I answer telephone calls 24 hours a day for people who have been placed under arrest for DWI.  And I am often asked by the person under arrest if they should submit to testing.  Most people have never been arrested before and they do not know if they should submit to testing (breath, blood or urine) or not.

The answer, I am afraid is: It depends!

Most people will test between .08% and .16% alcohol concentration level.  For those people, taking the test is the correct choice as they would then be charged with a misdemeanor offense with a maximum punishment of 90 days in jail and a $1,000.00 fine.  Their license revocation period would be for 90 days with a limited license after 15 days.

If, on the other hand, the person refuses to submit to testing, the penalty is a gross-misdemeanor with a maximum punishment of one year in jail and a $3,000.00 fine. The license revocation period is for one year with a limited license after 15 days.

If, however, the person under arrest knows that their preliminary breath test (PBT) was over .16%, then deciding to submit to testing may not be in their best interest.

If a person tests a 16% or more alcohol concentration level at the police station, then the penalty is a gross misdemeanor (the same as a refusal) but the license revocation is for one year and the person is not eligible for a limited license.  In addition, the plates on any vehicle registered to the offender must be impounded and the only way a person can thereafter legally drive is with an interlock device installed on their vehicle and all of their vehicles must have “whiskey plates”.
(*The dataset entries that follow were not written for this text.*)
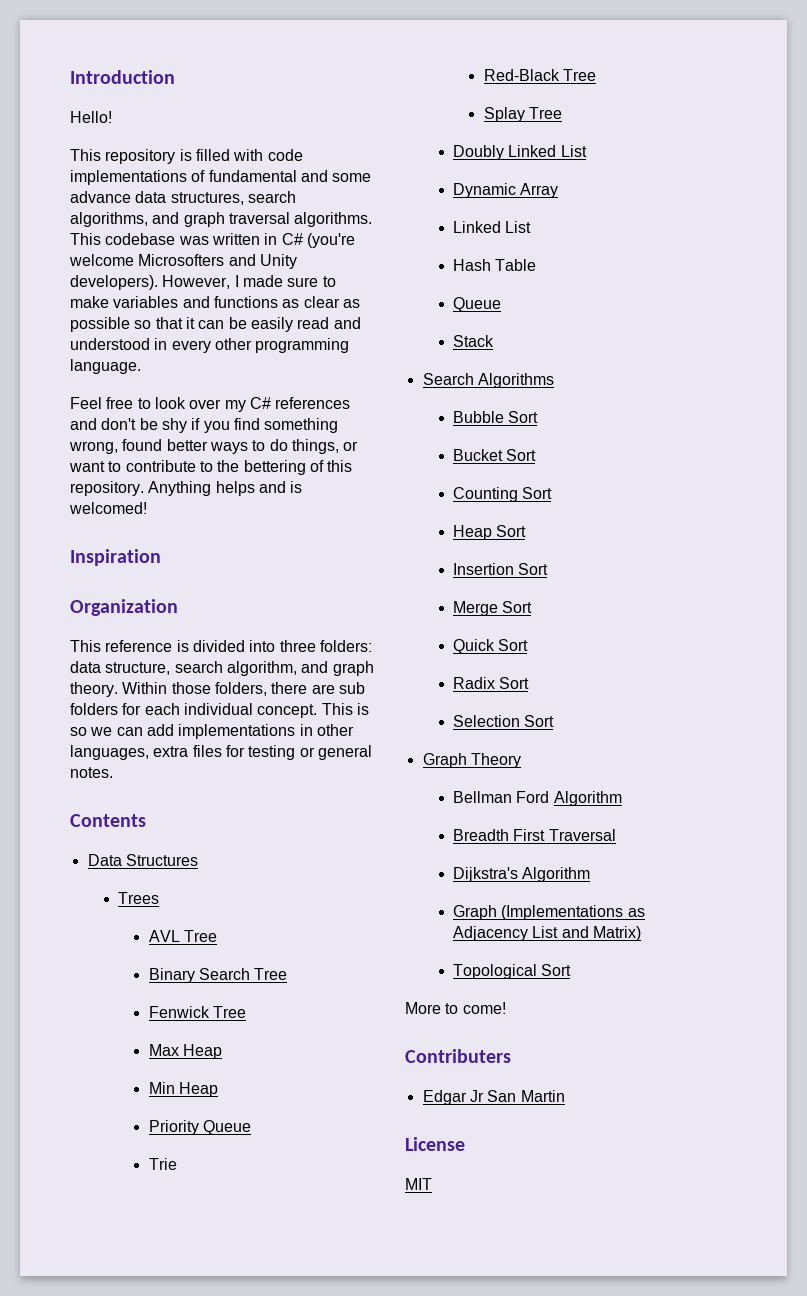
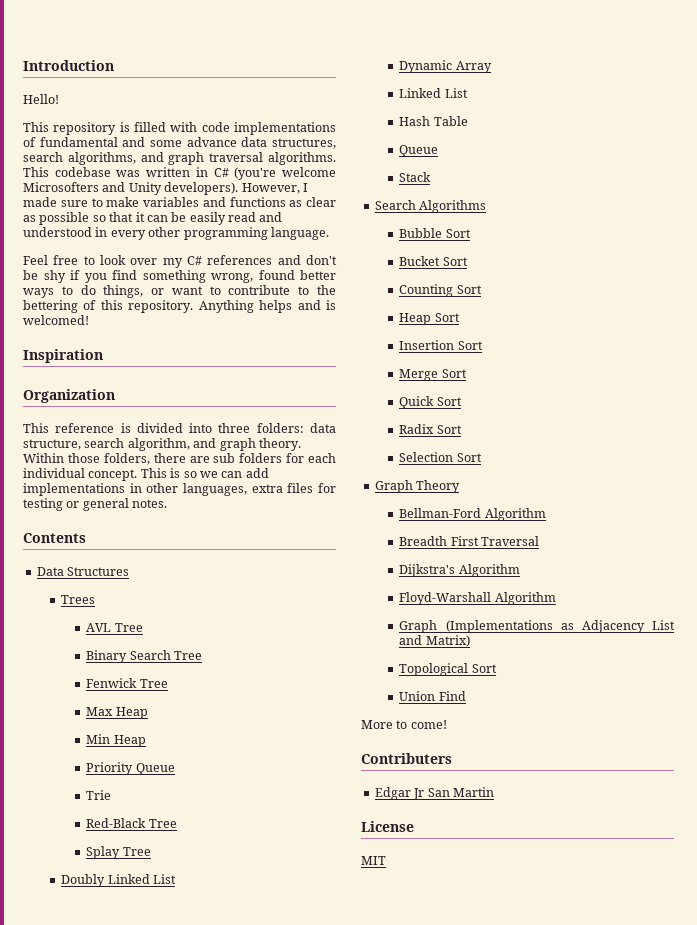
[453,791,550,803] Bellman Ford -> [399,508,482,518] Bellman-Ford
(591, 874) none -> [399,592,556,605] // Floyd-Warshall Algorithm
(572, 970) none -> [399,691,466,701] // Union Find

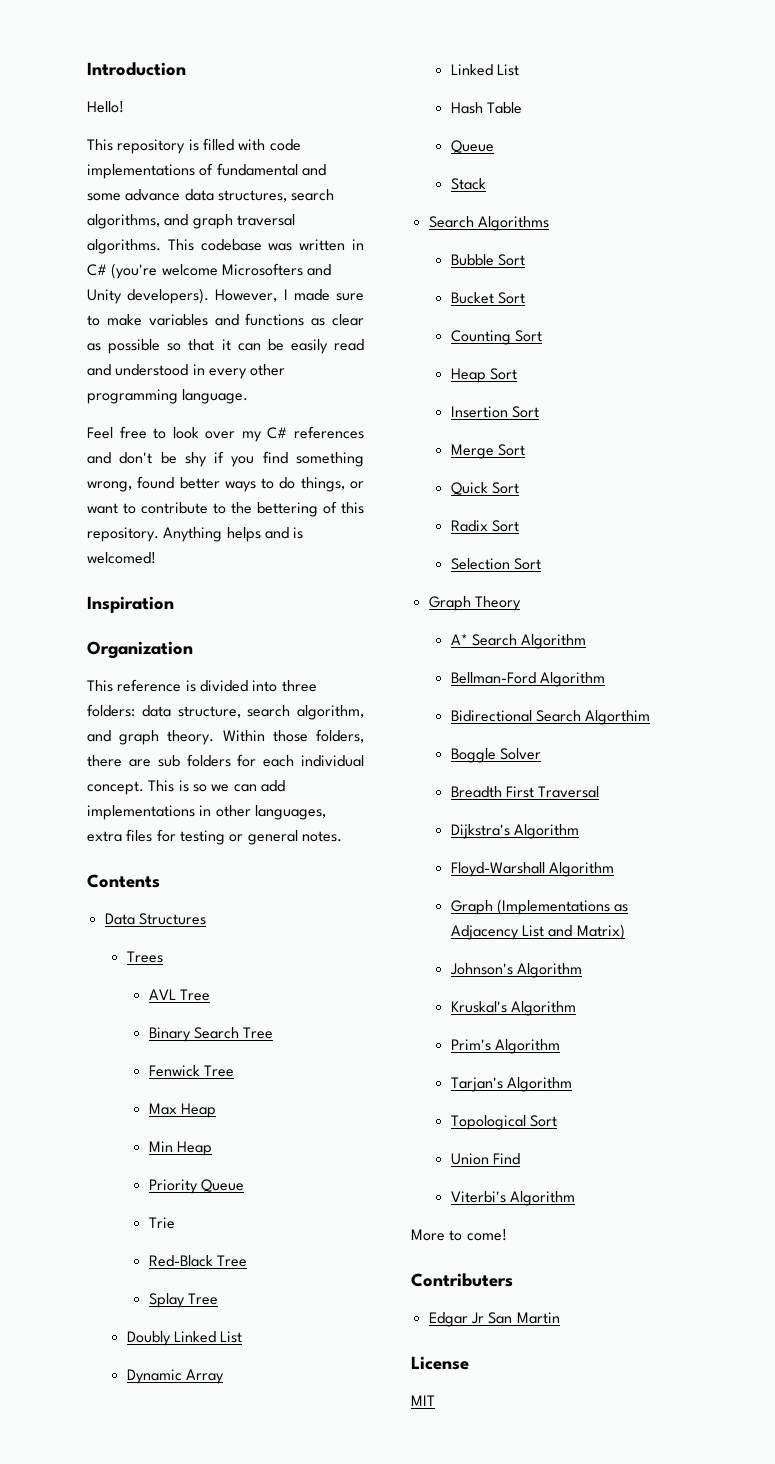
(461, 486) none -> [450,634,587,649] // A* Search Algorithm
(546, 514) none -> [450,710,651,725] [450,748,541,763] // Bidirectional Search Algorthim // Boggle Solver
(470, 641) none -> [449,963,582,978] [450,1001,576,1016] [450,1039,560,1054] [450,1077,572,1092] // Johnson's Algorithm // Kruskal's Algorithm // Prim's Algorithm // Tarjan's Algorithm
(466, 696) none -> [450,1191,575,1206] // Viterbi's Algorithm

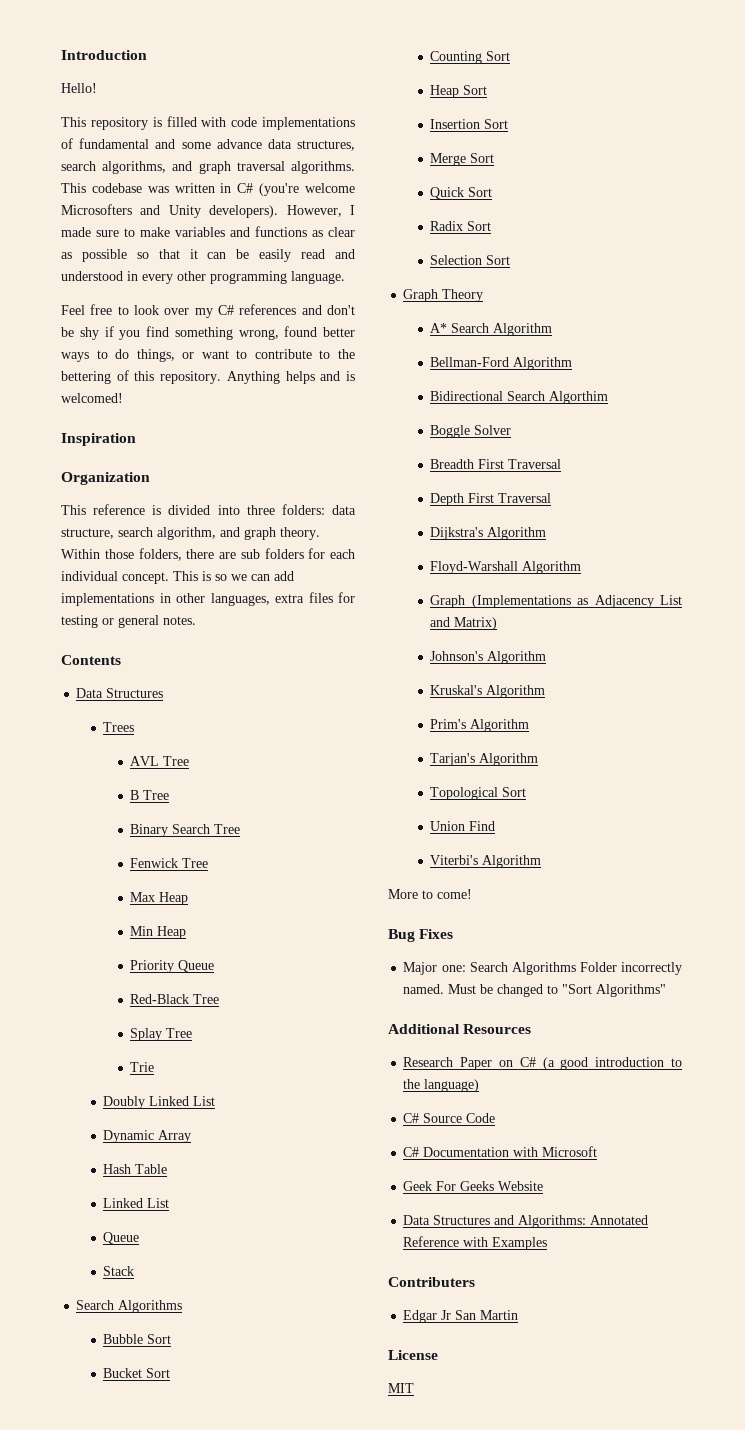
(210, 995) none -> [130,790,170,800] // B Tree
[148,1217,175,1229] // Trie -> (215, 966) none
(218, 1299) none -> [130,1062,155,1072] // Trie
[450,64,519,76] [450,102,522,114] // Linked List // Hash Table -> [103,1164,168,1174] [103,1198,170,1208] // Hash Table // Linked List
(600, 792) none -> [430,493,552,506] // Depth First Traversal
(507, 1235) none -> [388,929,454,942] [403,962,682,975] [403,984,667,997] [388,1024,532,1034] [403,1057,682,1070] [403,1079,480,1092] [403,1113,496,1123] [403,1146,598,1157] [403,1181,544,1191] [403,1215,649,1228] [403,1236,548,1250] // Bug Fixes // Major one: Search Algorithms Folder incorrectly named. Must be changed to "Sort Algorithms" // Additional Resources // Research Paper on C# (a good introduction to the language) // C# Source Code // C# Documentation with Microsoft // Geek For Geeks Website // Data Structures and Algorithms: Annotated Reference with Examples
Plate impoundment does not occur on a first time refusal.

In addition, if a person enters a guilty plea to the refusal charge, the license revocation period is cut to 90 days and if the case is reduced to a misdemeanor DWI, the license revocation is further reduced to 30 days. This benefit is not available to a first time 16% (or more) offender.

In other words, say the offender tests at .16% at the police station and the case is reduced by the prosecutor to a misdemeanor DWI: The offender still has to do the one year license revocation and the plate impoundment, with whiskey plates, would also still be in effect for one year even though the criminal charges were reduced.
I will never tell a potential client to refuse to submit to testing. but I will advise the client of the consequences of their decision to allow them to make an informed choice on testing.This is why it is very important for an individual arrested for a DWI to exercise their right to counsel prior to testing so that they are aware of all of the consequences of their decision to submit to testing.

If this is your second offense (or more) click here.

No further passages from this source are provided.